[INPUT DATA Boundary: Start]
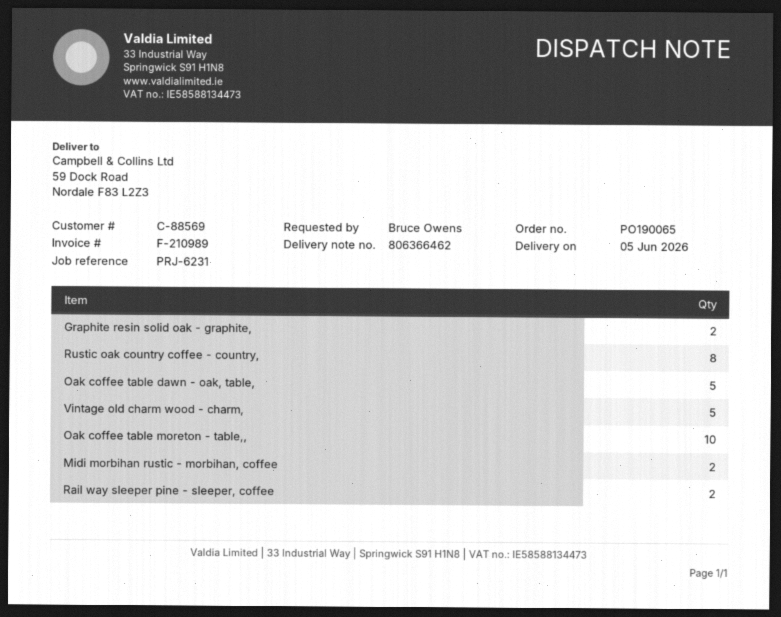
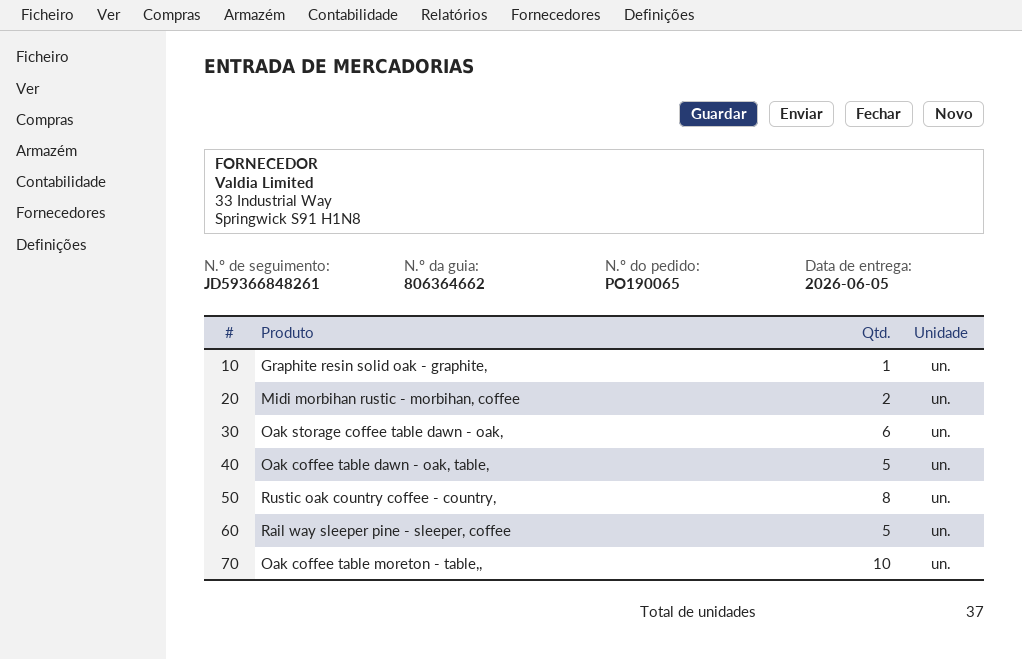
delivery note number: 806366462 -> 806364662
Graphite resin solid oak - graphite,: 2 -> 1
Vintage old charm wood - charm,: 5 -> none
Rail way sleeper pine - sleeper, coffee: 2 -> 5
Oak storage coffee table dawn - oak,: none -> 6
[INPUT DATA Boundary: End]
ACTION ITEM:
Write out all of the data above exactly, pictures excluded.

SOLUTION TO THIS TASK:
delivery note number: 806366462 -> 806364662
Graphite resin solid oak - graphite,: 2 -> 1
Vintage old charm wood - charm,: 5 -> none
Rail way sleeper pine - sleeper, coffee: 2 -> 5
Oak storage coffee table dawn - oak,: none -> 6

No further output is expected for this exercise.